In UP, Abbas Ansari, an MLA of a party that is allied to the ruling BJP, has been expelled from the Legislative Assembly after he was convicted in a hate speech case from 2022. He had allegedly threatened the local administration during the Uttar Pradesh election.
Simulating war and diplomacy
Speaking of speech, there is a new status in fabricating information, which is honourably mentioned as ‘narrative building,’ in strategic commentaries these days. In love and war, all is fair, including lies. Misinformation has acquired such a halo of virtue. For all the frothing at the mouth about democracy being threatened by post-truth politics until recently, these days, strategists around the world are talking about the imperative of winning the ‘narrative war’ and poisoning the enemy’s information pipelines! War itself is akin to a simulated computer game, as Ukraine’s recent attack on Russian targets showed. It is only appropriate that there is also a voiceover of a suitable story to go with it.

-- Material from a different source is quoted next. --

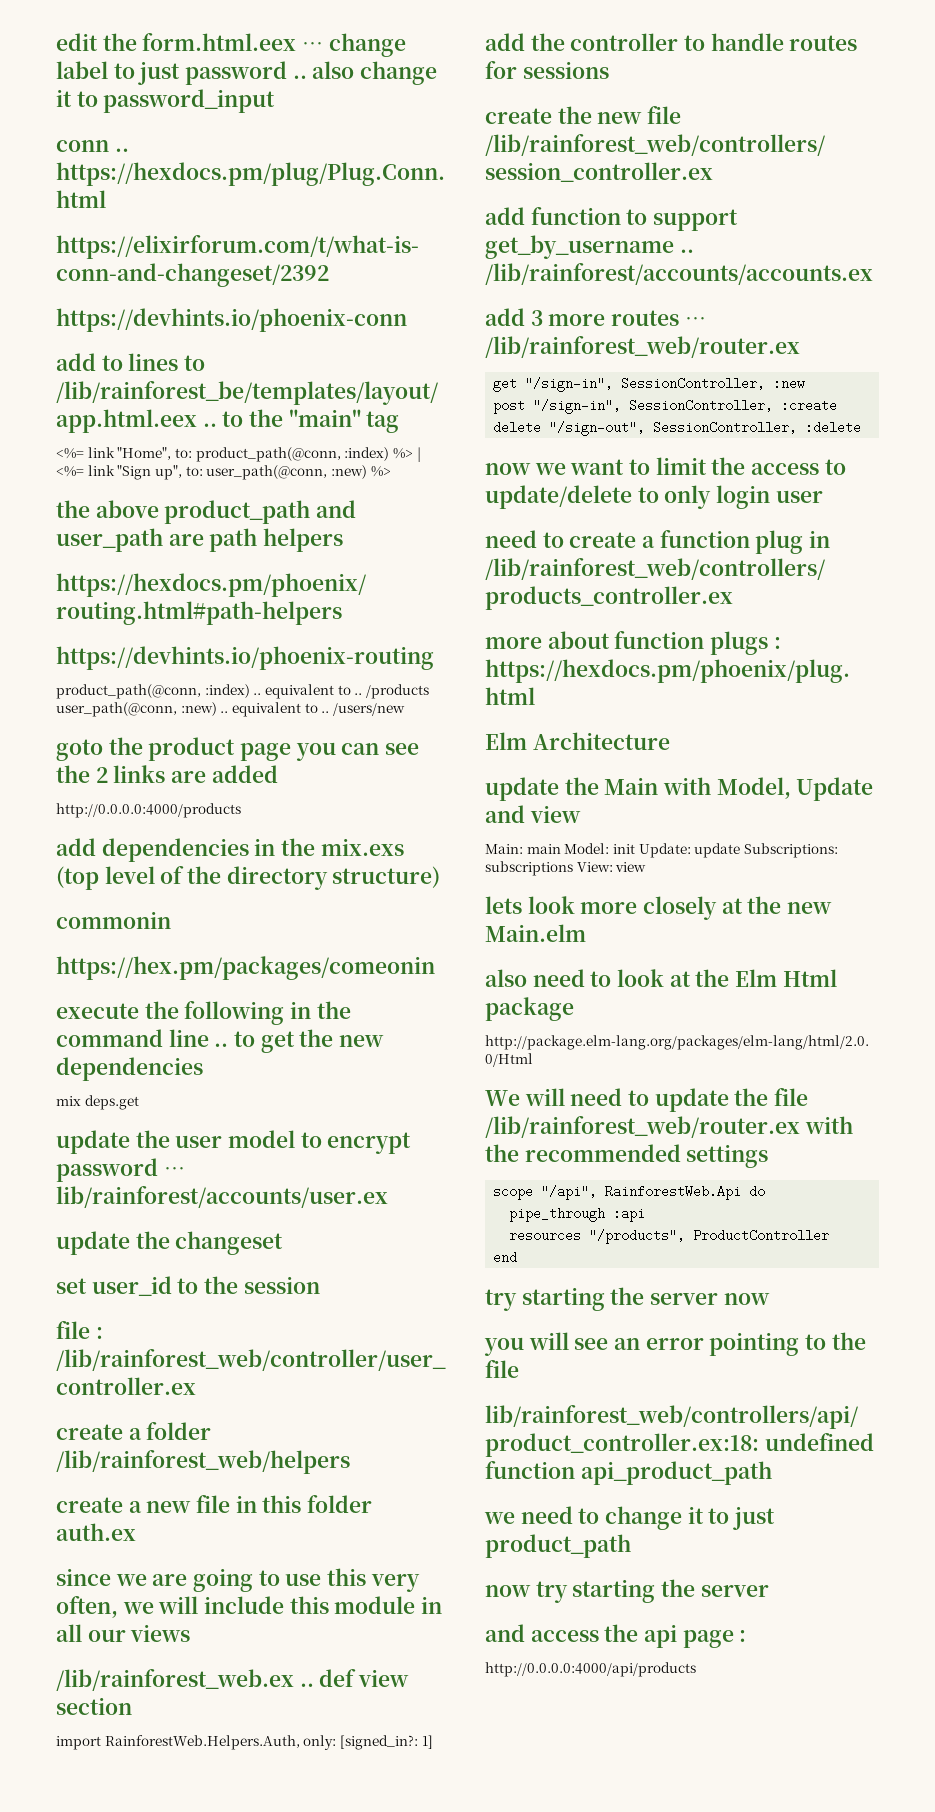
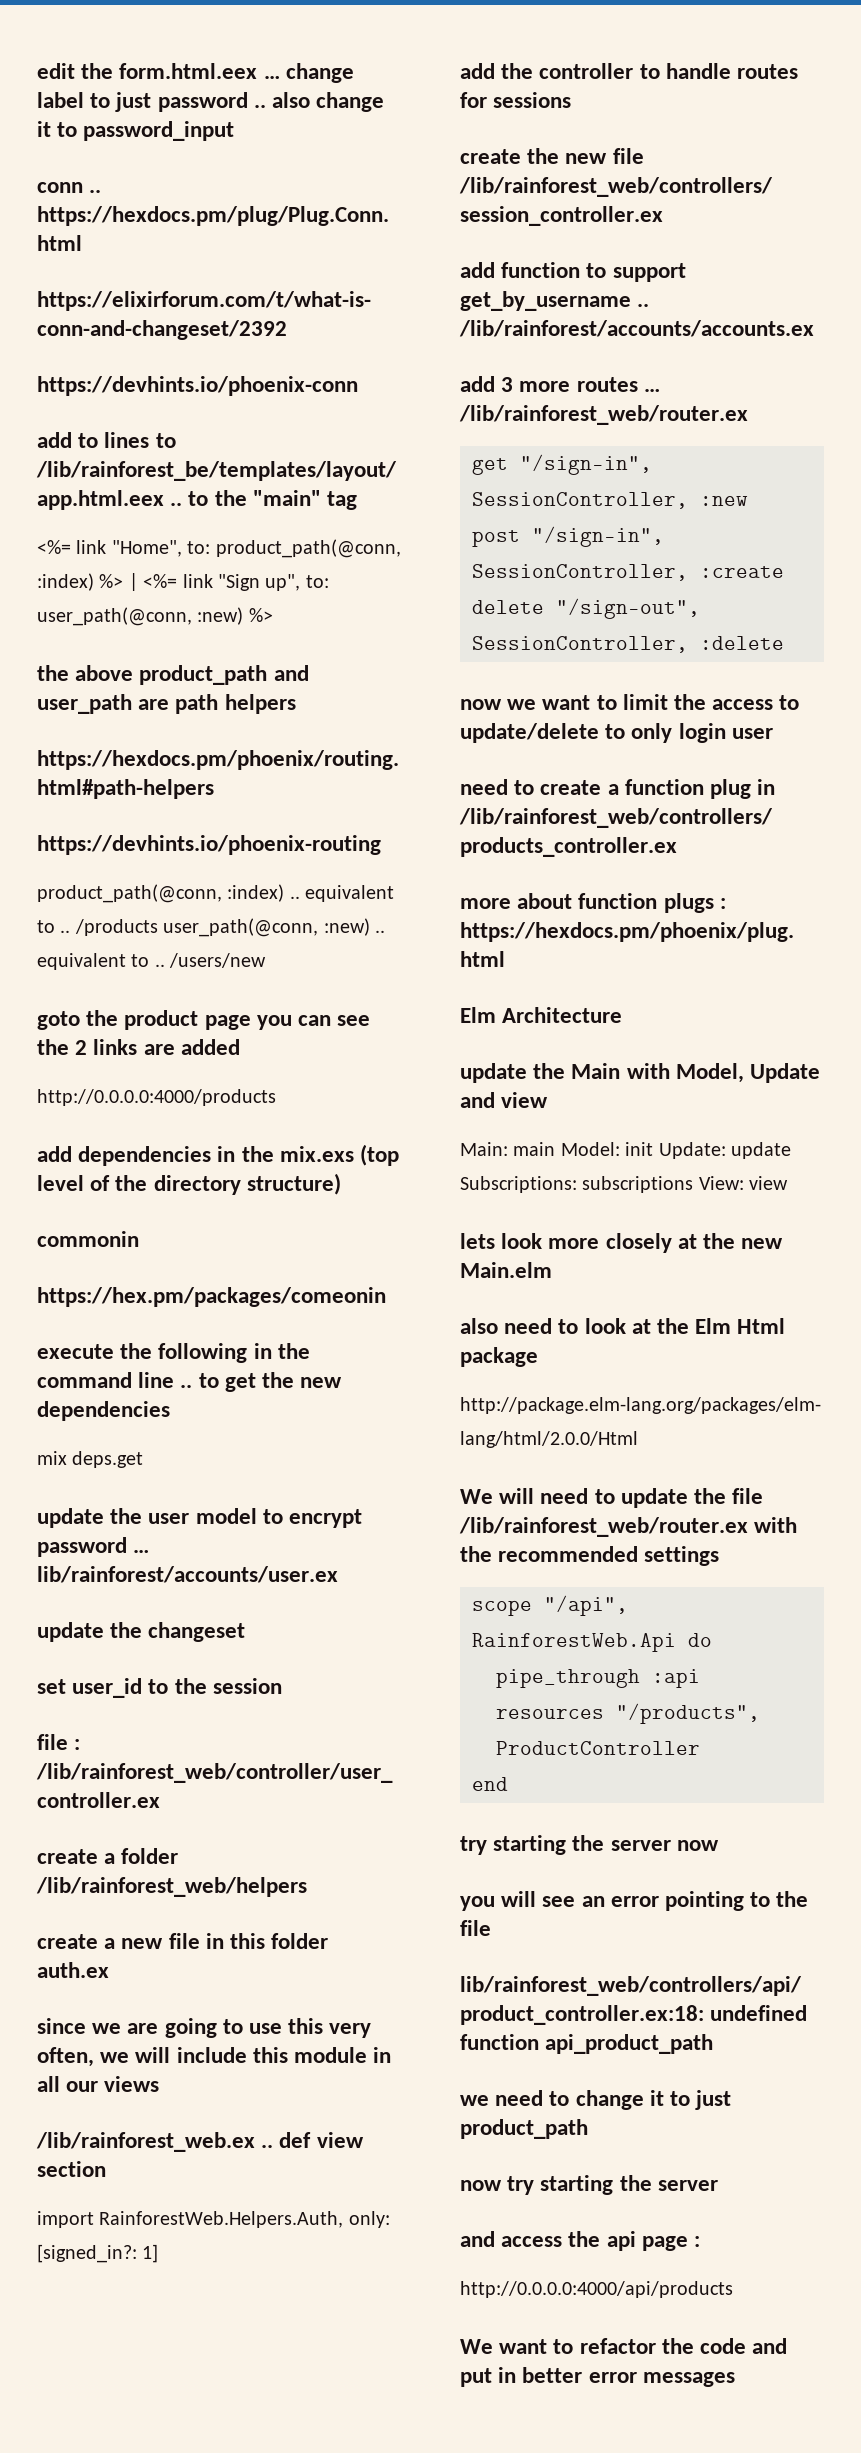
(696, 1669) none -> [460,2338,788,2354] [460,2367,735,2387] // We want to refactor the code and put in better error messages

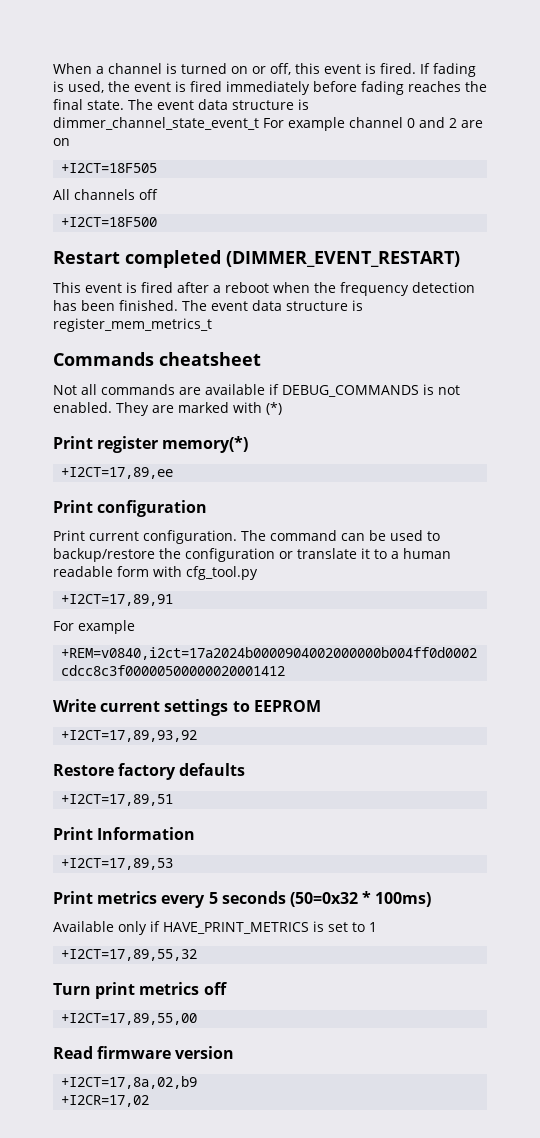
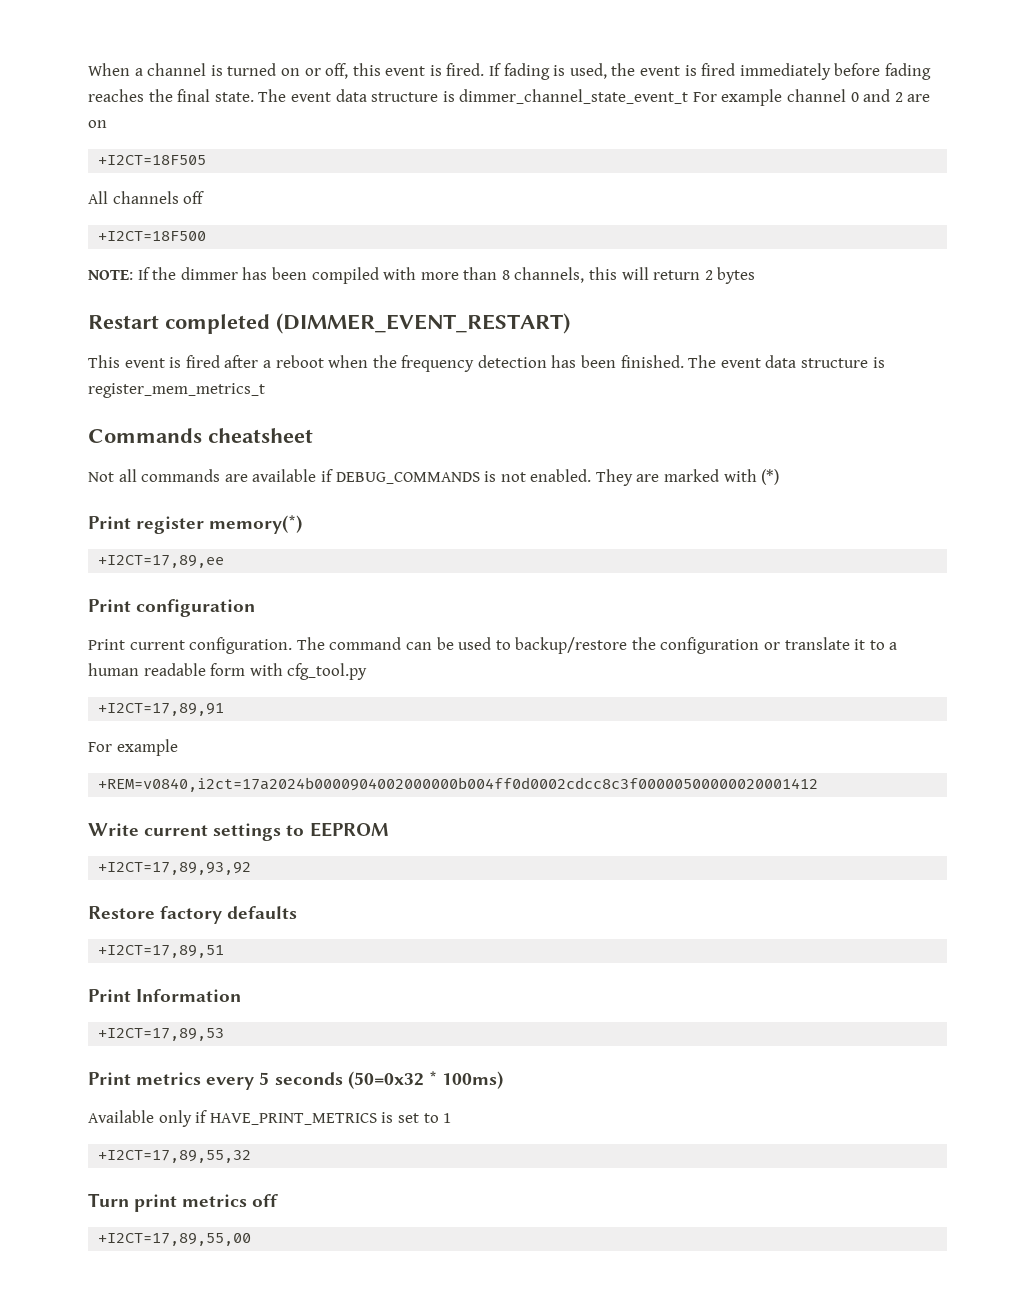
(158, 222) none -> [88,267,756,284] // NOTE: If the dimmer has been compiled with more than 8 channels, this will return 2 bytes
[53,1046,235,1059] [61,1076,198,1089] [61,1095,150,1107] // Read firmware version // +I2CT=17,8a,02,b9 // +I2CR=17,02 -> (252, 1239) none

Many philosophers and thinkers have wondered whether we are living in a simulation. In the emerging landscape of virtual reality and AI, these questions are resurfacing. There are physicists who argue that a table made of wood and a table in VR are both equally real, or equally simulated. If we are already living in a simulated universe, we are creating a simulation within a simulation, as strategy! If what is perceived matters more, the reality as we thought of it until now, will cease to be relevant.